By Dan Bernstein-
CBSChicago.com senior columnist
(CBS) At some point, an athlete caught up in scandal simply becomes more scandal than athlete.
That seems to be the place shared now by Alex Rodriguez and Lance Armstrong, two legends of their respective sports now mutated into something else, taking up entirely different space in the minds of fans. Both have no choice but to continue on in some way despite being exposed, true to their nature as combatants.
Endgames unfold in public, and it's nothing we really want to see.
Rodriguez is 40, and his latest strange turn was Tuesday's hand-scribbled note apologizing for past sins and reminding everyone that he served the longest suspension in the history of baseball for PED use, as if that buys him some kind of respectability. He is still owed $61 million on his Yankees mega-deal and is coming back for it, forcing the team to buy him off if they want the circus out of town.

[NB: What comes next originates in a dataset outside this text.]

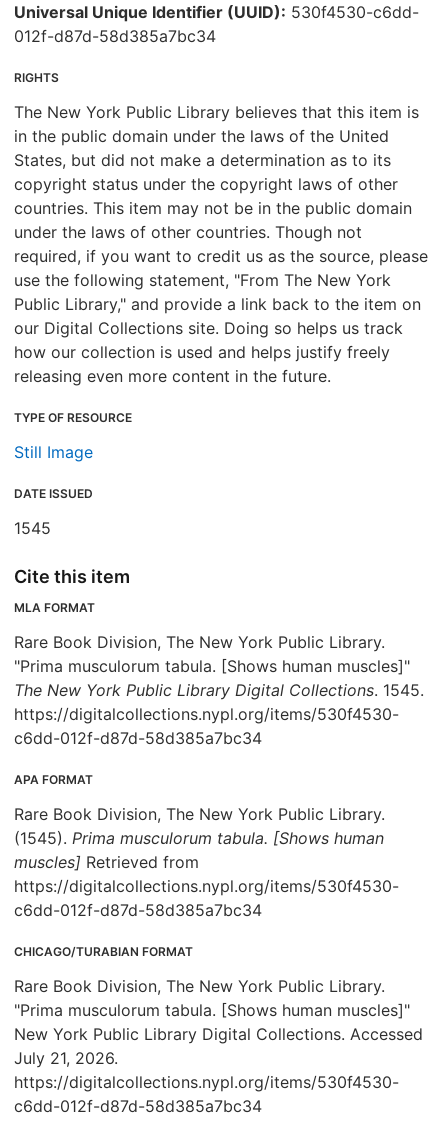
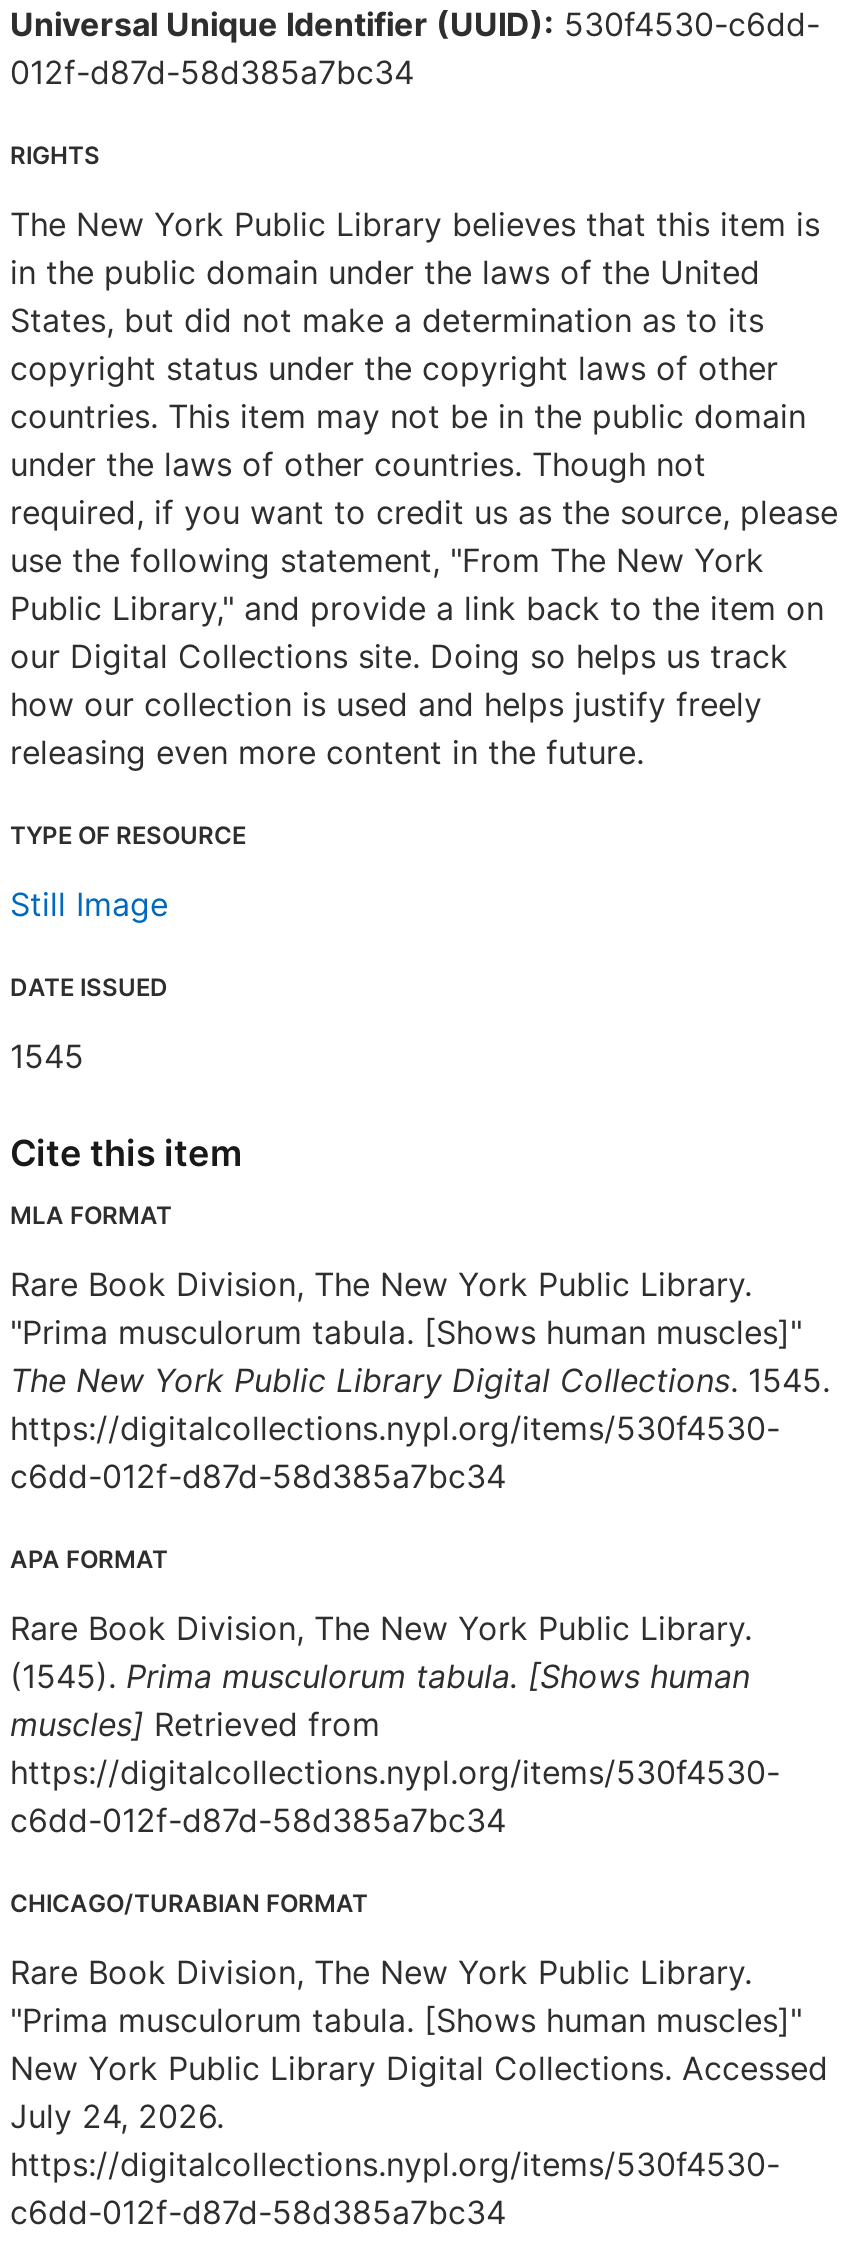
- July 21, 2026.
+ July 24, 2026.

The problem is that he pulled the same act in 2009 after he was first busted, falling all over himself with canned contrition while at the same time hunting down his next dealer in Miami. Nobody with a brain should be expected to believe his current boy-scout BS, and most of us got a good laugh out of his closing use of "sincerely."
Meanwhile, Armstrong keeps competing in the courtroom – his other favorite sporting arena in which he has spent years trying to vanquish foes by playing well outside the rules. Instead of outracing competitors by boosting his blood, he lies under oath.
At long last, however, and with a brio immensely satisfying to those of us pining for his comeuppance, Armstrong is getting his head handed to him.
An arbitration panel Monday lit him up in its ruling that he must repay Dallas insurance company SCA Promotions $10 million for lying in previous hearings over bonuses going back to 2004.
"Perjury must never be profitable," the panel announced, calling Armstrong's legal campaign "an unparalleled pageant of international perjury, fraud and conspiracy." They went further to describe it as "almost certainly the most devious sustained deception ever perpetrated in world sporting history."
And SCA is far from done, working in civil court in Texas to claw back millions more. After years of enduring Armstrong's attacks, some of his smarter, more motivated, patient victims are storming the castle, providing legal blueprint for others to follow.
What's comical is that even now Armstrong is plotting a redemption strategy, still assuming he wins back trust enough to return to some kind of profitable public position. Like Rodriguez, he ran the television gantlet of soft-focus self-flagellation on talk show couches in a vain attempt at image control. He spoke in hushed tones about being a changed man, humbled by his misdeeds and ready to make amends for the years he spent ruthlessly destroying the reputations of anyone and anything in his way, all while hiding behind the shield of charity.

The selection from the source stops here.